あまりにひどい状況だったので、医師は私に精神科へ行くことを勧めました。

精神科には二週に一度通い、30分程度私から医師に今の気持ちをひたすら語ります。

今どういう症状があるのか、何がつらいのか、どうすればつらいことを避けられるのか

といったことを話していると、その場はだんだんと楽になっていきました。

でも、次の日にはすぐに気分が落ちてしまいました。

 

うつ病になっても私は休職しませんでした。

後輩が入ってきたばかりで教育係をしなければならず、私が休めば後輩に迷惑をかけてしまうからです。

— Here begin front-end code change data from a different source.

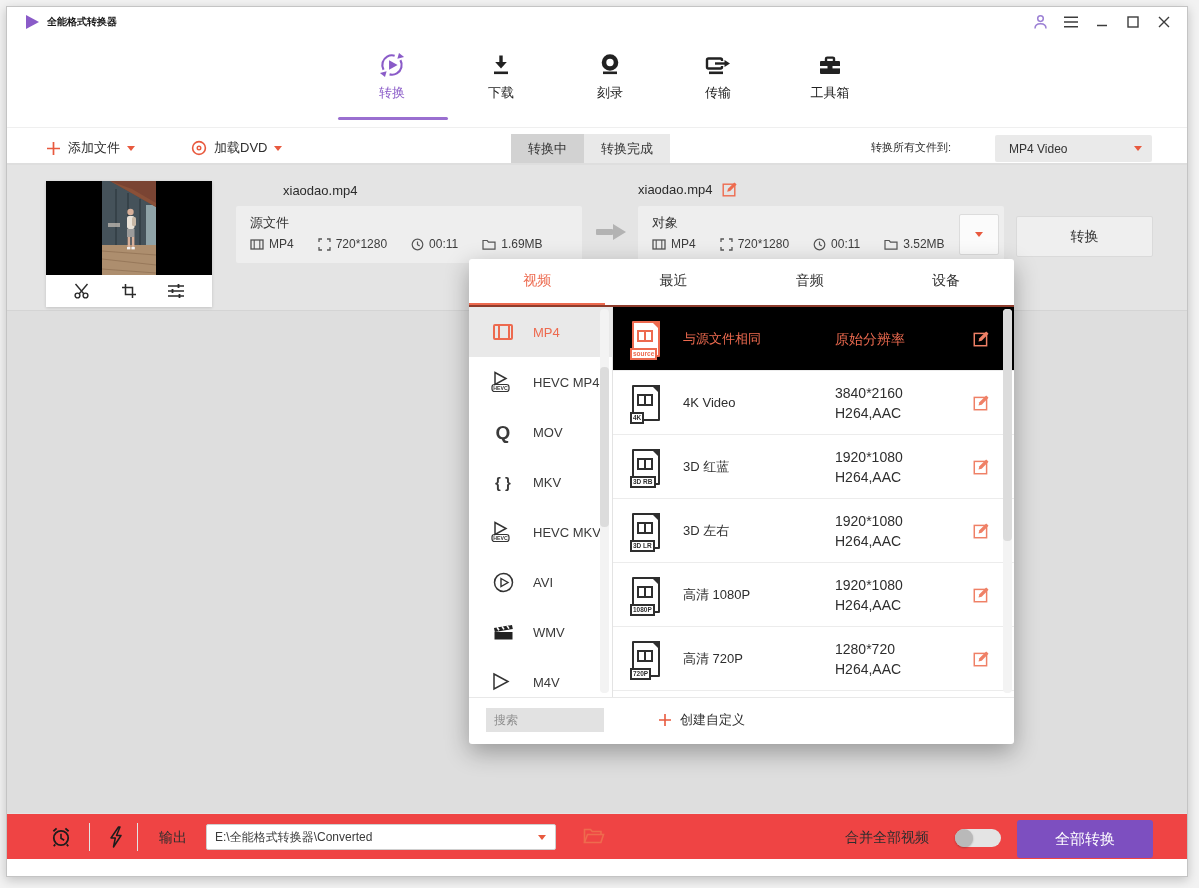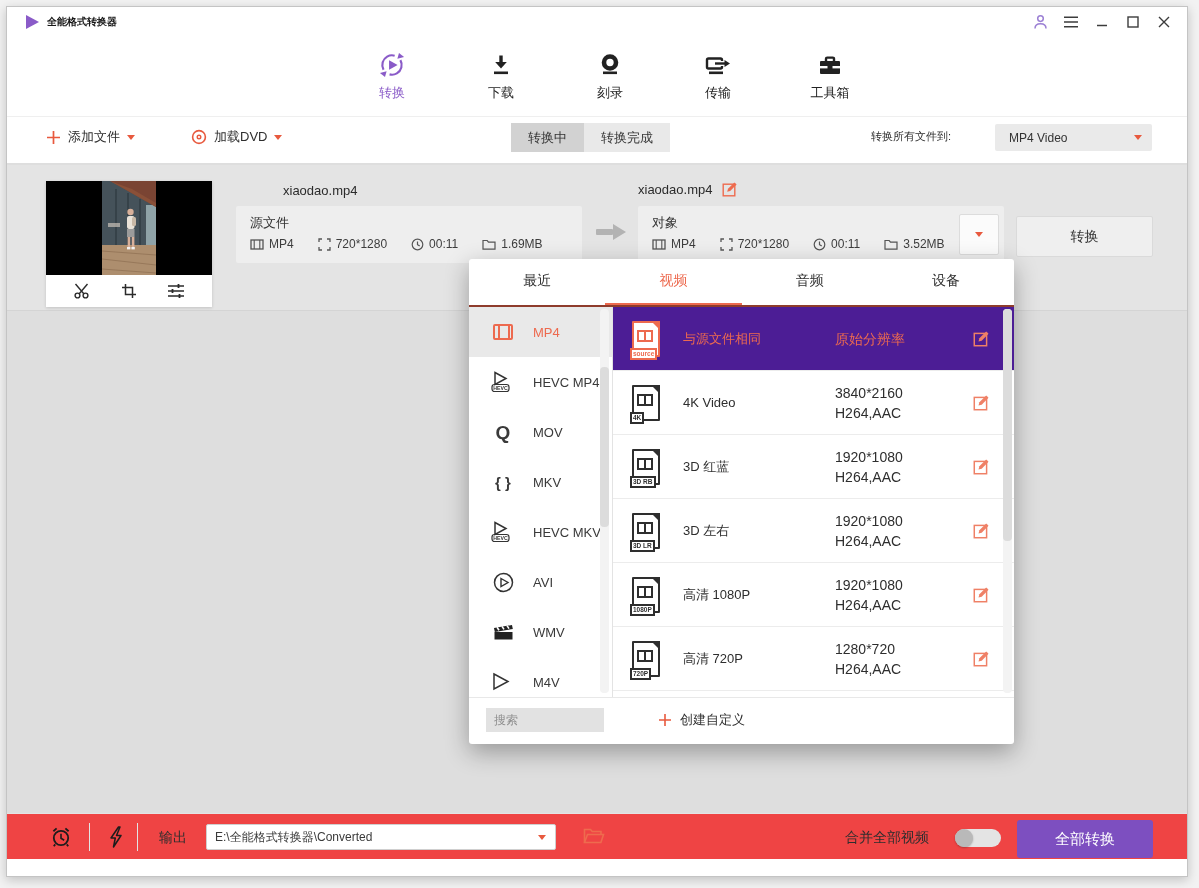"添加文件" .toolbar { top: 109px -> 120px }
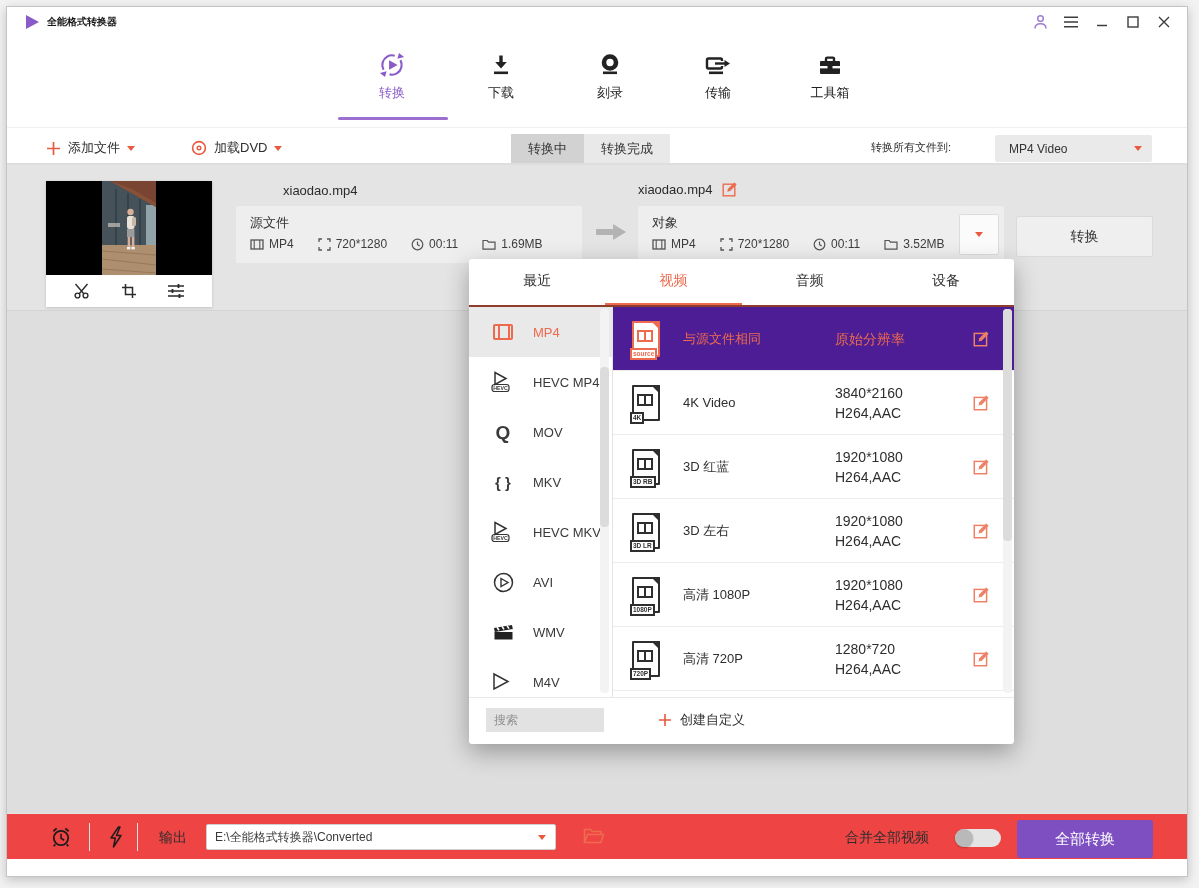"最近" div.popup-tab { order: before "视频" -> after "视频" }
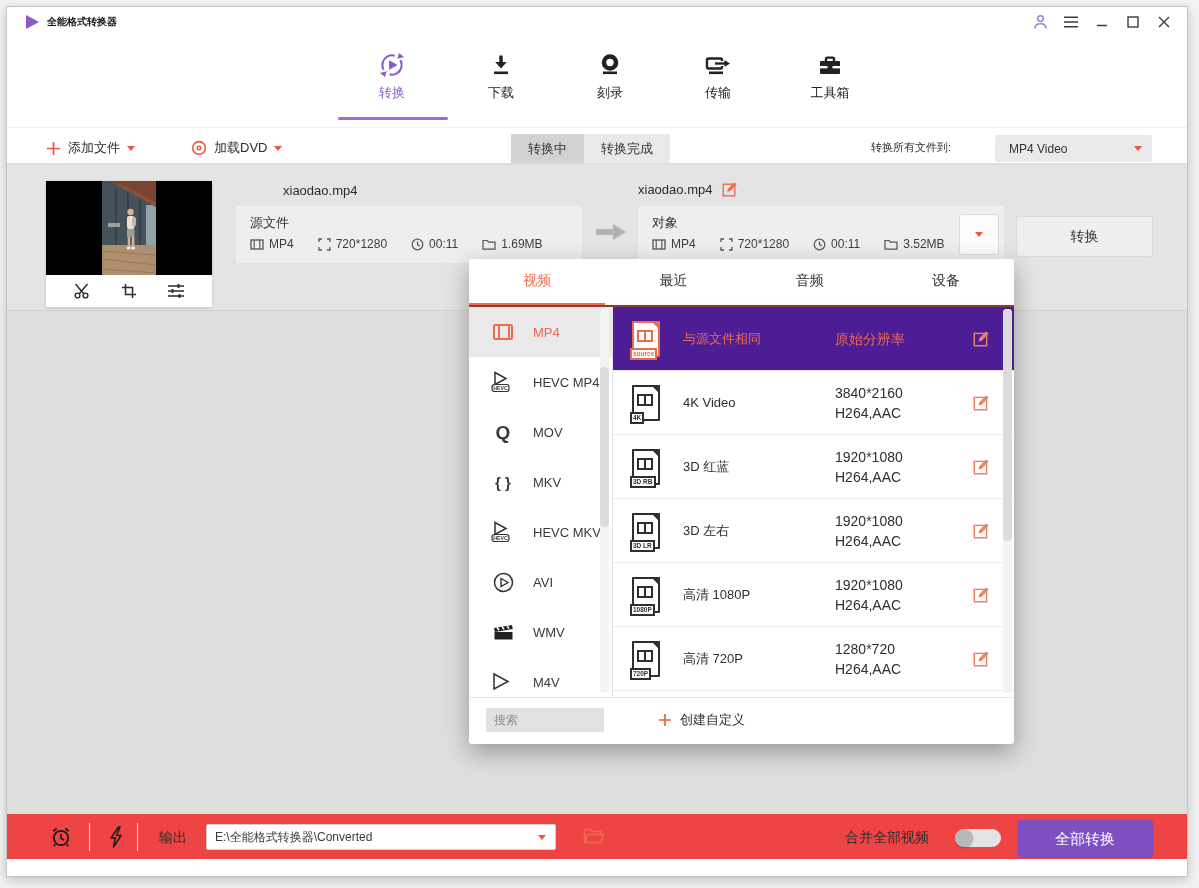"与源文件相同" .preset-row.selected { background: #4c1d95 -> #000000 }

根本の原因である職場から離れることが難しく、うつ病の改善がなかなか進まない中で、

私が心の拠り所としていたのは二人の友人でした。

二人には私がうつ病になってしまったことを明かしていましたが、

彼らは全く意に介さないように今まで通りの付き合いを続けてくれました。

普通なら、うつ病患者には気を使ってしまうものです。

実際、職場で罵倒する上司とは違う上司に相談したのですが、

それ以後はれ物に触るような態度で接してきました。

それが悪いわけではなく当然そうなると思っていましたが、

実際にそのような態度でこられると、自分がうつ病であることを強く意識せざるを得なく、

治さなくてはという焦りがより強くなり、結果として悪化していきました。

二人の友人が今まで通りに接してくれたことは、

自分自身が今まで通りでいいと思わせてくれるようで非常に安心感がありました。

 

後から聞いたのですが、二人は私をうつ病から治すために様々な文献を調べた上で、

私に一番合う解決法を探してくれたとのことでした。

うつ病と一口に言っても、人それぞれ症状や解決法が違うものだと私は思っています。

一般的な解決法が必ずしも全員に合うとは限りませんので、いろいろと試すことが大切かと思います。

そして、私の場合は友人でしたが、親兄弟、医師、先輩、後輩と周囲の誰かの助けが必ず必要になります。

どうしても一人で解決したくなりますが、周囲の人々の助けを借りることも大切です。